What to produce:
Below are some entries. Copy each line that holds the string "modes".

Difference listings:
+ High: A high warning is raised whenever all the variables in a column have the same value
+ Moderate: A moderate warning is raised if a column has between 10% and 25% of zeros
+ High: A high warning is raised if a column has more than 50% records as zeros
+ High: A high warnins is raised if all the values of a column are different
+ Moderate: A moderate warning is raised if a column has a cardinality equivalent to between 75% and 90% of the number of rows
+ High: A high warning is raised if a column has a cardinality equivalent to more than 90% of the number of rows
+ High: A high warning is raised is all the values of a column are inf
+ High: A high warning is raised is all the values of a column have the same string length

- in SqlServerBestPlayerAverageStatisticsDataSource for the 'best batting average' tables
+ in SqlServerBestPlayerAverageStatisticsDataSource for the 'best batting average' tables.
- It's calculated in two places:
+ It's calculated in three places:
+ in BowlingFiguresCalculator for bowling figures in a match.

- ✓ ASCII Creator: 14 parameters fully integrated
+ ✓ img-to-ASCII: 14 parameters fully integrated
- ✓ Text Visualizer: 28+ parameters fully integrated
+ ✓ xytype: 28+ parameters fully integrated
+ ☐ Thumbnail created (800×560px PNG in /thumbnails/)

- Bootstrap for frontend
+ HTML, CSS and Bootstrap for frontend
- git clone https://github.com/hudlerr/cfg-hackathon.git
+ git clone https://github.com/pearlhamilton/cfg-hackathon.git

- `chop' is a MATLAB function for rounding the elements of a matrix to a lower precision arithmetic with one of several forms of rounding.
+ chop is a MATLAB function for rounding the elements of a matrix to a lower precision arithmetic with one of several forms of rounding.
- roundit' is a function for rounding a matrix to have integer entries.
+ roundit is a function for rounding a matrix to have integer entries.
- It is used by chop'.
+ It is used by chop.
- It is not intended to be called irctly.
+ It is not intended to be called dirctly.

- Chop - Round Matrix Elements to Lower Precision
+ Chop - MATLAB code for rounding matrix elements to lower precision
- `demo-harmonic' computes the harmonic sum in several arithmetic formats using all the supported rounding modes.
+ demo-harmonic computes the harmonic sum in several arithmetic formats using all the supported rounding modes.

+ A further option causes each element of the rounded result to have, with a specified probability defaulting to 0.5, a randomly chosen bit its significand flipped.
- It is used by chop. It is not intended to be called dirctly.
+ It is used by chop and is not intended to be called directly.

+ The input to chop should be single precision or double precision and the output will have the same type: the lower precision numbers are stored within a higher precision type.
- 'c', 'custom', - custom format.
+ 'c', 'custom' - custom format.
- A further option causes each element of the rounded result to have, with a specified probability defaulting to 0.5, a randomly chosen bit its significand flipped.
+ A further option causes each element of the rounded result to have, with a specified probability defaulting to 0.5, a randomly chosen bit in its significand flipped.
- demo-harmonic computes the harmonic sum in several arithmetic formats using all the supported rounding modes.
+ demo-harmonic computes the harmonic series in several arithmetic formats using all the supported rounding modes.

Answer for the task:
- `demo-harmonic' computes the harmonic sum in several arithmetic formats using all the supported rounding modes.
+ demo-harmonic computes the harmonic sum in several arithmetic formats using all the supported rounding modes.
- demo-harmonic computes the harmonic sum in several arithmetic formats using all the supported rounding modes.
+ demo-harmonic computes the harmonic series in several arithmetic formats using all the supported rounding modes.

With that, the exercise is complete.